Scan the entries below for the string "Chapeau" and copy every line where it turns up.

[[ Exercise materials open ]]

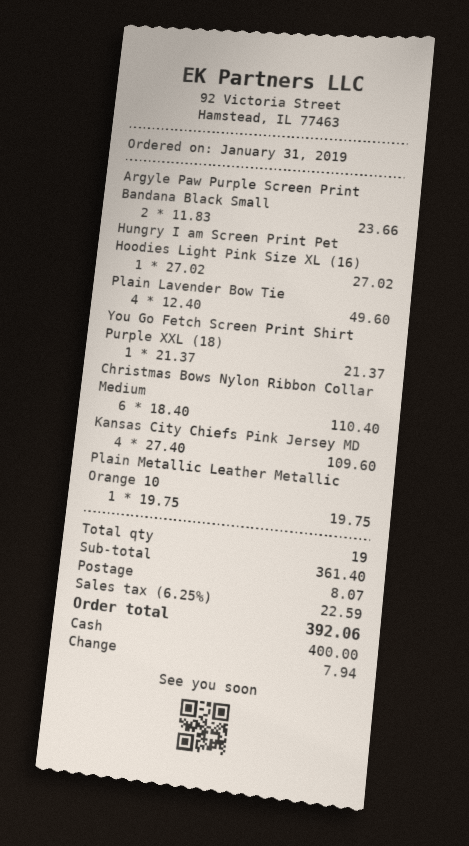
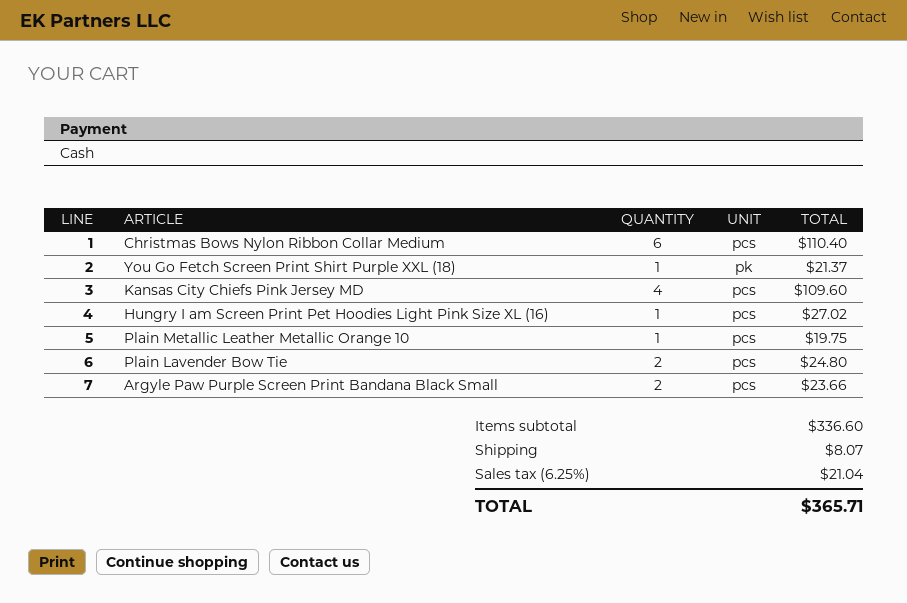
Plain Lavender Bow Tie: 4 for 49.60 -> 2 for 24.80
subtotal: 361.40 -> 336.60
tax: 6.25% = 22.59 -> 6.25% = 21.04
total: 392.06 -> 365.71

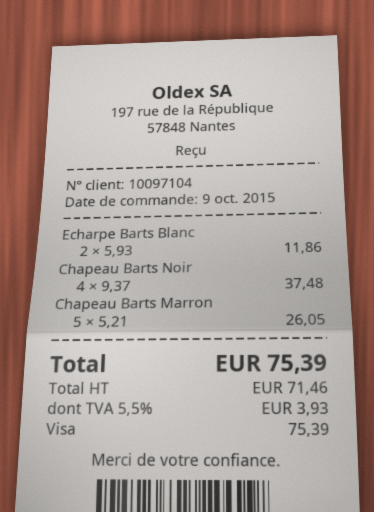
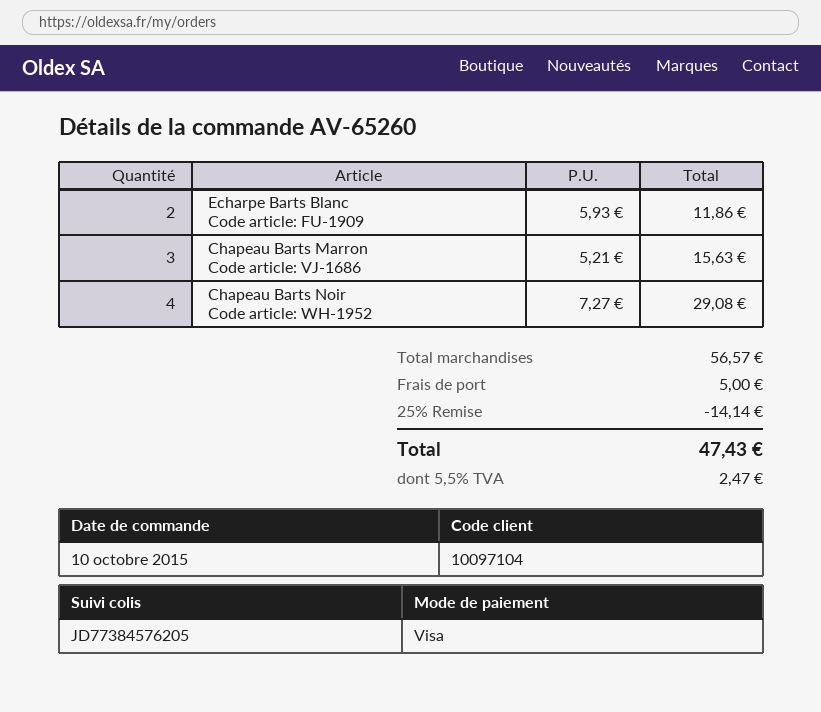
order date: 2015-10-09 -> 2015-10-10
Chapeau Barts Noir: 4 x 9.37 = 37.48 -> 4 x 7.27 = 29.08
Chapeau Barts Marron: 5 x 5.21 = 26.05 -> 3 x 5.21 = 15.63
discount: none -> 25% = 14.14
shipping: none -> 5.00
tax: 5.5% = 3.93 -> 5.5% = 2.47
total: 75.39 -> 47.43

[[ Exercise materials closed ]]

== Solution ==
Chapeau Barts Noir: 4 x 9.37 = 37.48 -> 4 x 7.27 = 29.08
Chapeau Barts Marron: 5 x 5.21 = 26.05 -> 3 x 5.21 = 15.63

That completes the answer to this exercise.